Peter, Birmingham, UK
Isn't 'nicking' lunch from the breakfast buffet exactly that - just 'nicking'? The hotel hasn't charged - and you haven't paid - for providing you with lunch, so it's theft, pure and simple. Cheese and ham and so on ARE breakfast staples in many countries - the Norwegian language students who stay with me each year choose that kind of breakfast as it's what they are used to. I always thinks it looks so so tacky, seeing someone furtively constructing their rolls and smuggling them in their bag before returning to the buffet to 'nick' an apple or orange to accompany their lunchtime picnic. Just go and pay a couple of quid for a sandwich at a local deli - it's not going to bankrupt you, but it's a lot more dignified.
janey, Bath,
I think the author meant that he did replace the items from the minibar, but got charged simply for having removed them from the fridge. I have actually been charged for temporarily taking one out to check the ingredients. "Easily replaceable" is the key. Make sure it's a standard Coke or beer size and put the do-not-disturb sign up as you visit the 7-11 so they don't inventory while you're out.
Richard, Philadelphia, US
The writer is not suggesting that you steal from the minibar: he is saying that you drink the evian in the evening, and replace it iwith an identical evian in the morning (but bought from a local supermarket at one fifth of the cost). The point that he is making is that the sensor will register that something has been taken away - but won't register that an identical item has been put back.
Charlotte, Glasgow,
I agree with most, except for the bit about stealing from the minibar. Just because it's outrageously expensive doesn't mean that it's okay to take it without paying for it.
John F, London,
He's not exactly your average scrimper going to the most elite restaurants and hotels and spending a fortune! its more like a guide to scrimping for millionaires!
dug, london,
When you check into an hotel, ask to be upgraded.
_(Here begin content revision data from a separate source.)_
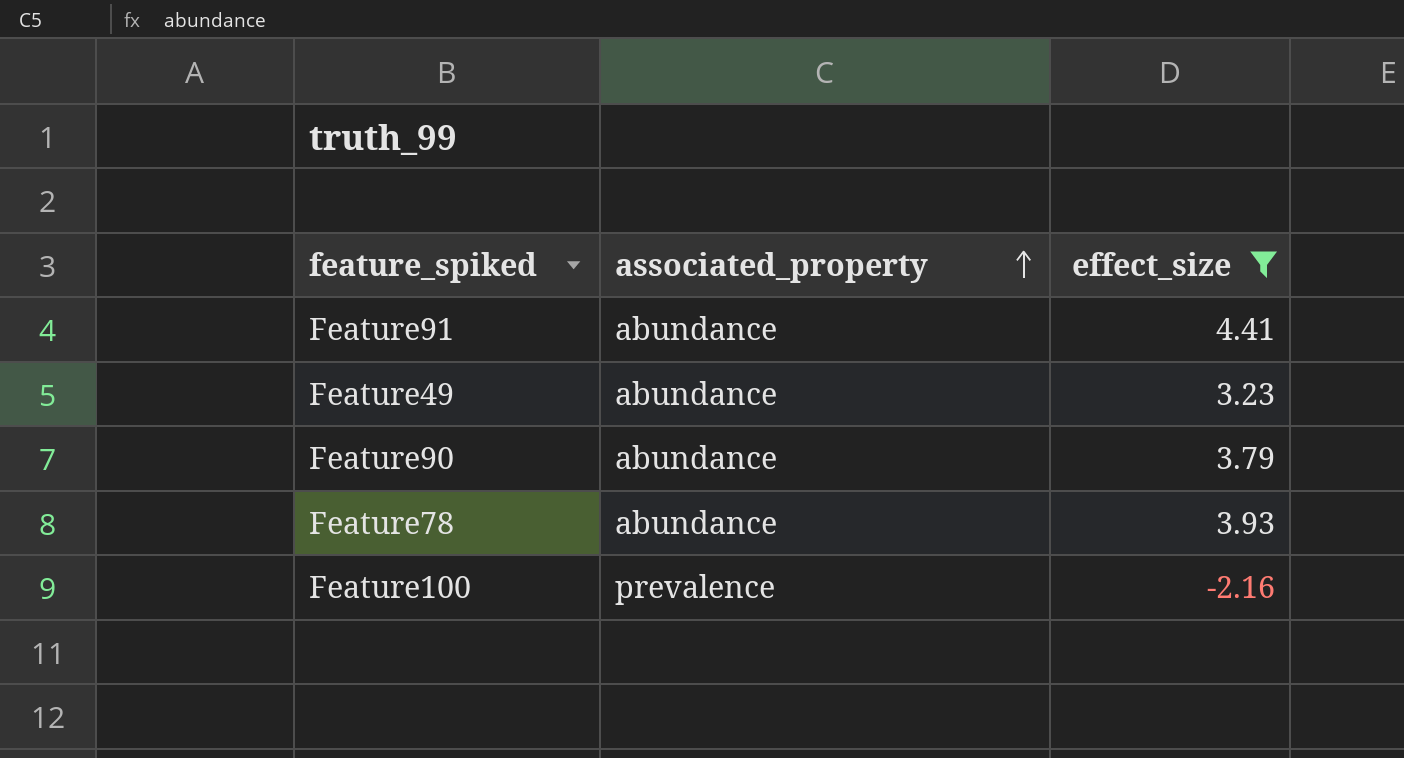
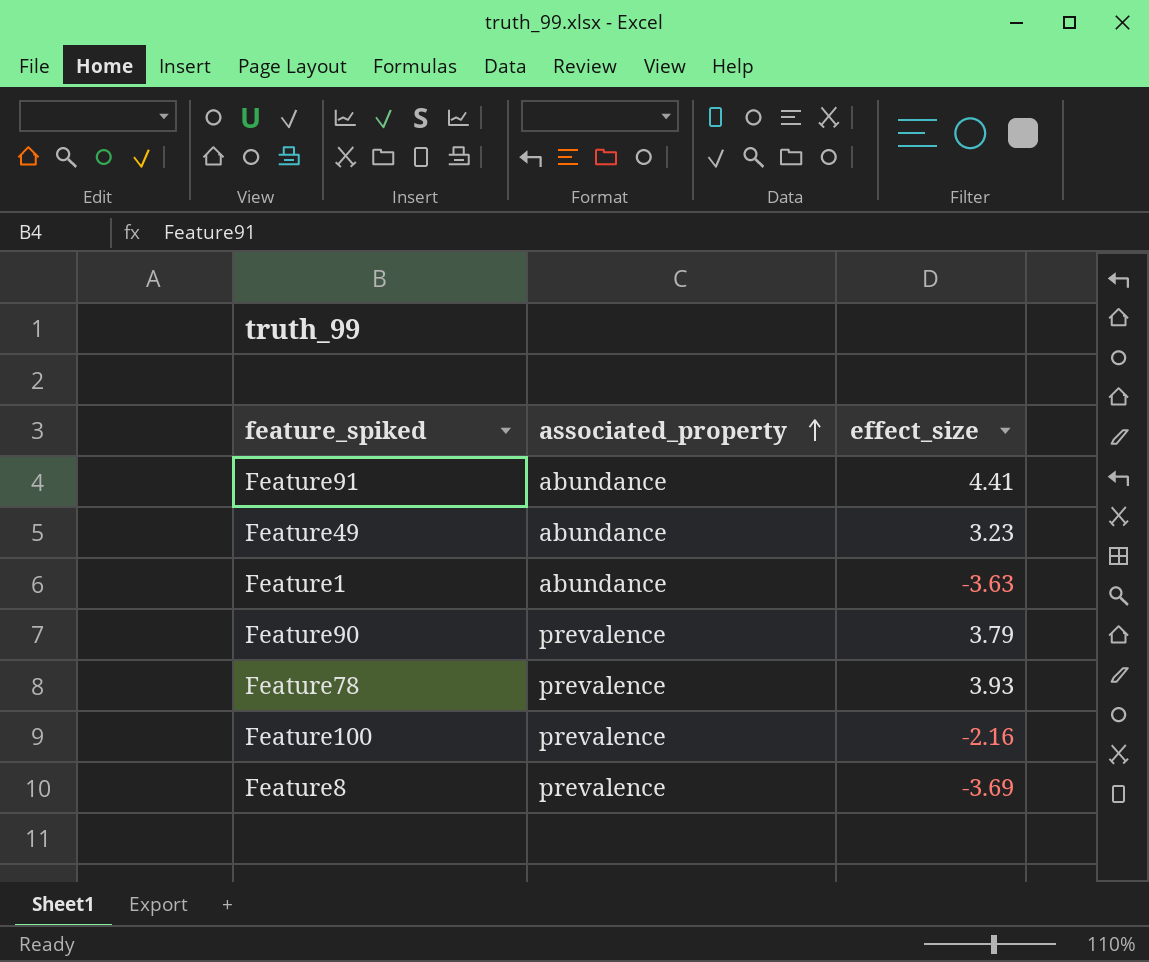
filter: effect_size >= -2.16 -> none
Feature90 | associated_property: abundance -> prevalence
Feature78 | associated_property: abundance -> prevalence

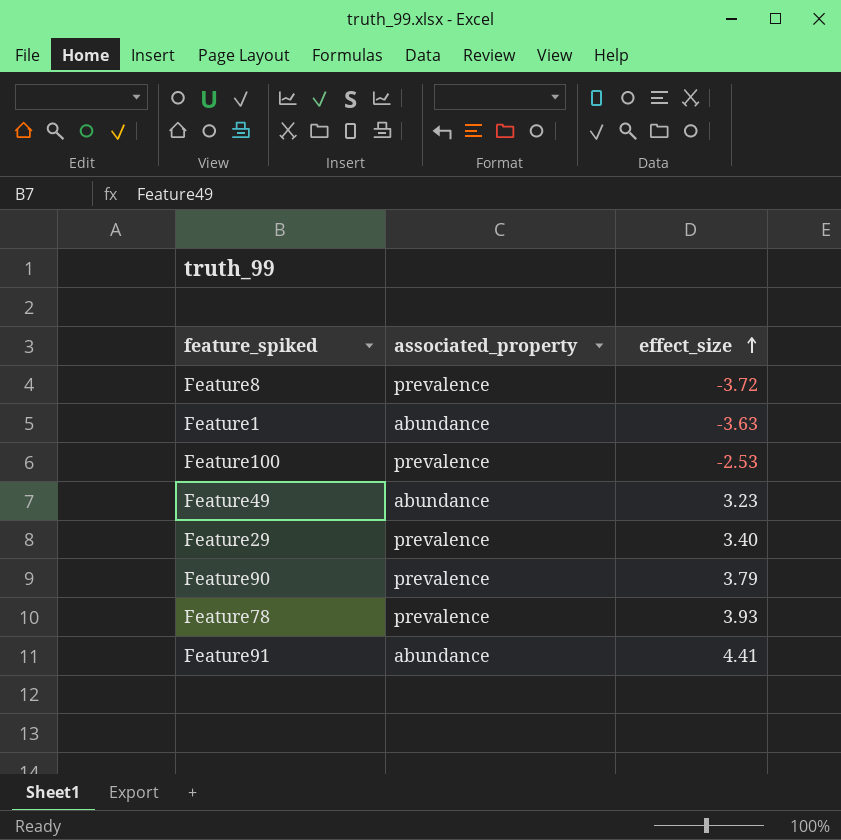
row order: associated_property ascending -> effect_size ascending
Feature8 | effect_size: -3.69 -> -3.72
Feature100 | effect_size: -2.16 -> -2.53
row Feature29: none -> prevalence | 3.40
My experience (and insider information) has taught me that if they have a nicer room available for your stay, they'll probably let you have it!
Laurence, Stanford, CA
I think you'll find that in Austria and Germany, a lot of museums take Monday ast their day off.
Apart from the room change trick and the claiming not to have consumed something from the mini-bar when you have, I do all these things anyway. I'm surprised that Times readers would need to be taught about these things. Oh... sorry.. I don't bother with happy hours. I can barely cope with one alcoholic drink, never mind two.